= Francis Place Collection =

British Library collection

The Francis Place Collection is an important British Library collection of press cuttings, leaflets, and ephemera about British politics and economics between 1770 and 1853 with some earlier material. The collection was created by the social reformer Francis Place (1771–1854). In 1844, Place suffered a stroke, and possibly a brain tumour, which left him with difficulty reading and writing.

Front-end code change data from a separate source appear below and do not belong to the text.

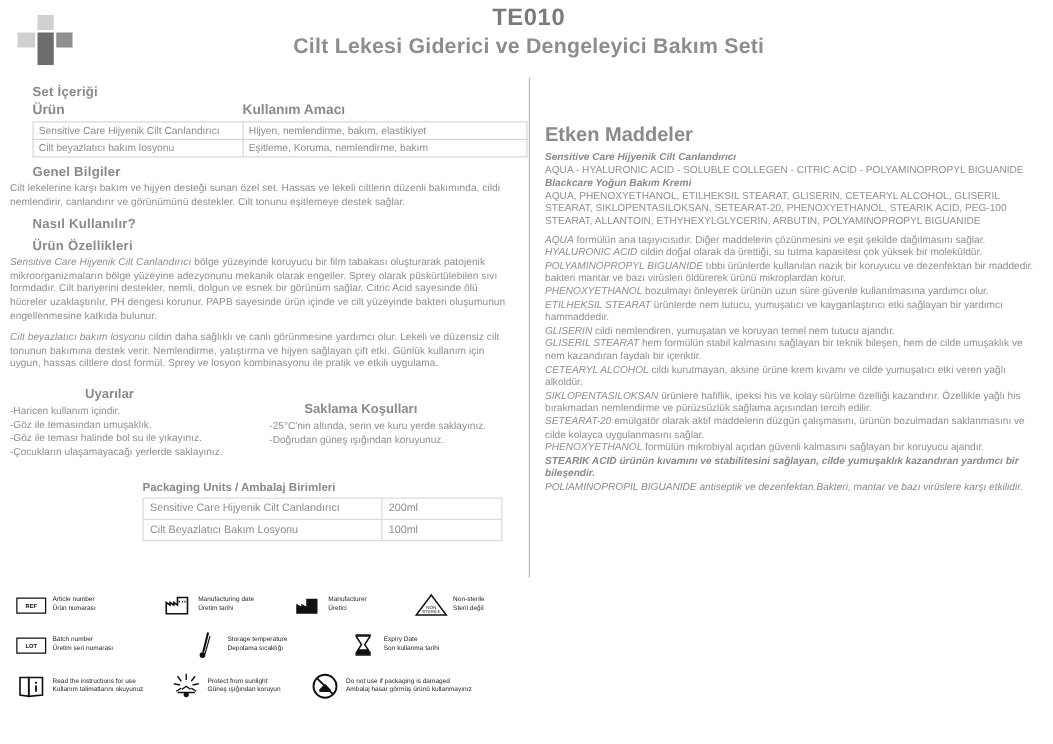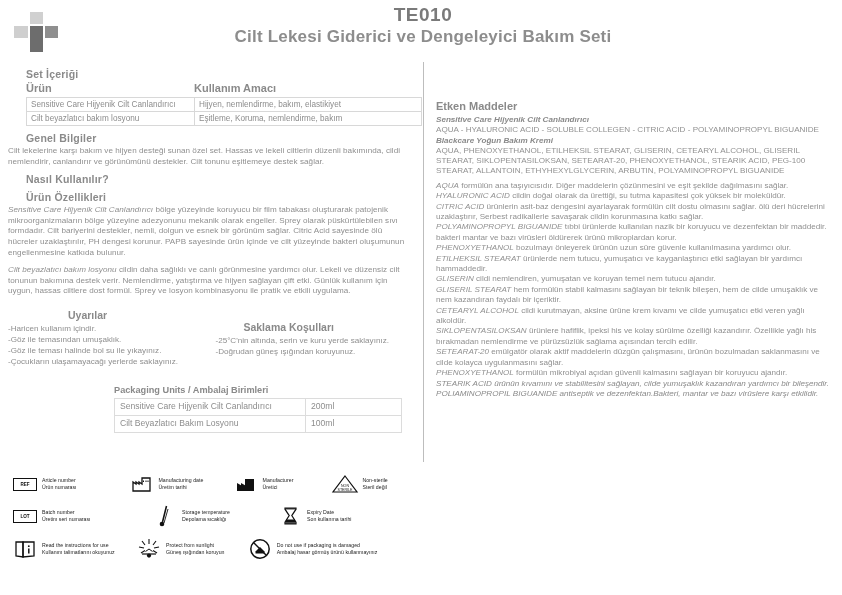--- a/index.html
+++ b/index.html
@@ -97,7 +97,7 @@
   
   .rt { font-size: 8.1px; line-height: 10.3px; color: #909090; margin: 0; }
   .rt.it { font-style: italic; font-weight: bold; color: #8a8a8a; }
-  .rt-h { font-size: 11px; font-weight: bold; color: #8a8a8a; margin: 0 0 3px 0; }
+  .rt-h { font-size: 16px; font-weight: bold; color: #8a8a8a; margin: 0 0 3px 0; }
   .caps { font-size: 8.1px; line-height: 10.3px; color: #919191; margin: 0; }
   .ing { font-size: 8.1px; line-height: 10.4px; color: #909090; margin: 0; }
   .ing.allit { font-style: italic; font-weight: normal; color: #8a8a8a; }

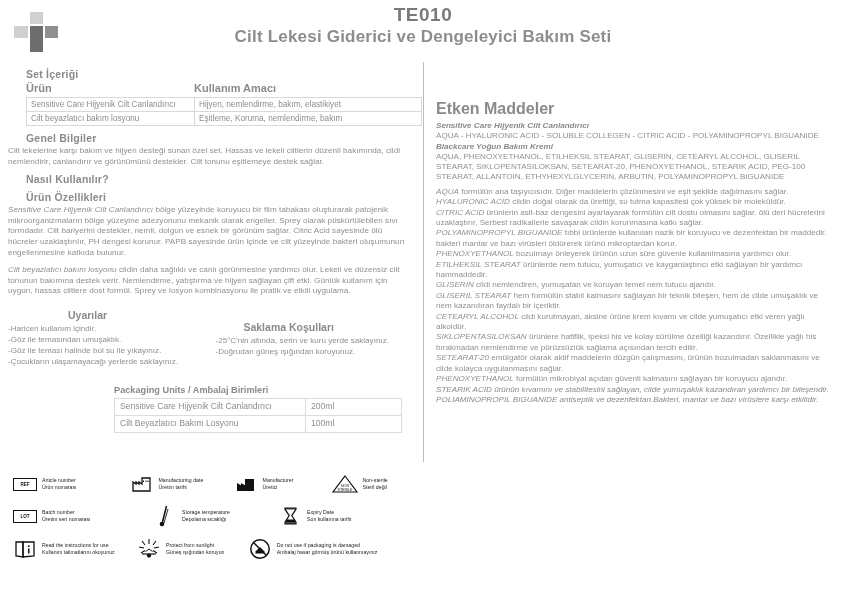--- a/index.html
+++ b/index.html
@@ -347,7 +347,6 @@
       <div>
         <p class="ing"><span class="nm" style="font-style:italic">AQUA</span><span> formülün ana taşıyıcısıdır. Diğer maddelerin çözünmesini ve eşit şekilde dağılmasını sağlar.</span></p>
         <p class="ing"><span class="nm" style="font-style:italic">HYALURONIC ACID</span><span> cildin doğal olarak da ürettiği, su tutma kapasitesi çok yüksek bir moleküldür.</span></p>
-        <p class="ing"><span class="nm" style="font-style:italic">CITRIC ACID</span><span> ürünlerin asit-baz dengesini ayarlayarak formülün cilt dostu olmasını sağlar. ölü deri hücrelerini uzaklaştırır, Serbest radikallerle savaşarak cildin korunmasına katkı sağlar.</span></p>
         <p class="ing"><span class="nm" style="font-style:italic">POLYAMINOPROPYL BIGUANIDE</span><span> tıbbi ürünlerde kullanılan nazik bir koruyucu ve dezenfektan bir maddedir. bakteri mantar ve bazı virüsleri öldürerek ürünü mikroplardan korur.</span></p>
         <p class="ing"><span class="nm" style="font-style:italic">PHENOXYETHANOL</span><span> bozulmayı önleyerek ürünün uzun süre güvenle kullanılmasına yardımcı olur.</span></p>
         <p class="ing"><span class="nm" style="font-style:italic">ETILHEKSIL STEARAT</span><span> ürünlerde nem tutucu, yumuşatıcı ve kayganlaştırıcı etki sağlayan bir yardımcı hammaddedir.</span></p>

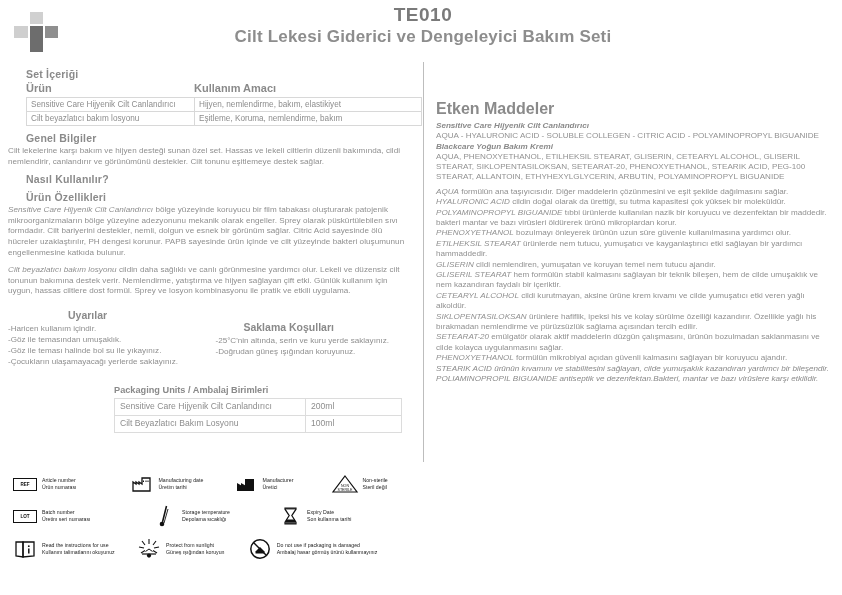--- a/index.html
+++ b/index.html
@@ -100,7 +100,7 @@
   .rt-h { font-size: 16px; font-weight: bold; color: #8a8a8a; margin: 0 0 3px 0; }
   .caps { font-size: 8.1px; line-height: 10.3px; color: #919191; margin: 0; }
   .ing { font-size: 8.1px; line-height: 10.4px; color: #909090; margin: 0; }
-  .ing.allit { font-style: italic; font-weight: normal; color: #8a8a8a; }
+  .ing.allit { font-style: italic; font-weight: bold; color: #8a8a8a; }
 </style>
 </head>
 <body>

It was about this time that he began to organise his collection into guard-books as he was unable to be as active in political circles as he had been previously.
The original paper collection is in 180 volumes which can be viewed at the main St Pancras site of the British Library and is also available to the public on Microfilm.

==Scope==
The collection reflects the political and social issues important to Place, including:
- The Corn Laws
- Chartism
- Emigration
- Free Trade
- The Sanitary Laws
- King George IV and Queen Caroline
- The Luddite Movement
- Working conditions
- The Irish Famine
- Strikes
- Sedition

It includes important newspapers such as:
- The Anti-Corn Law Circular (Manchester 1839-1841)
- The Anti-Bread-Tax Circular (Manchester 1841-1843)
- Newspapers from 1770 to 1837, including illegal unstamped papers

It also includes the complete published materials and minutes of the London Corresponding Society.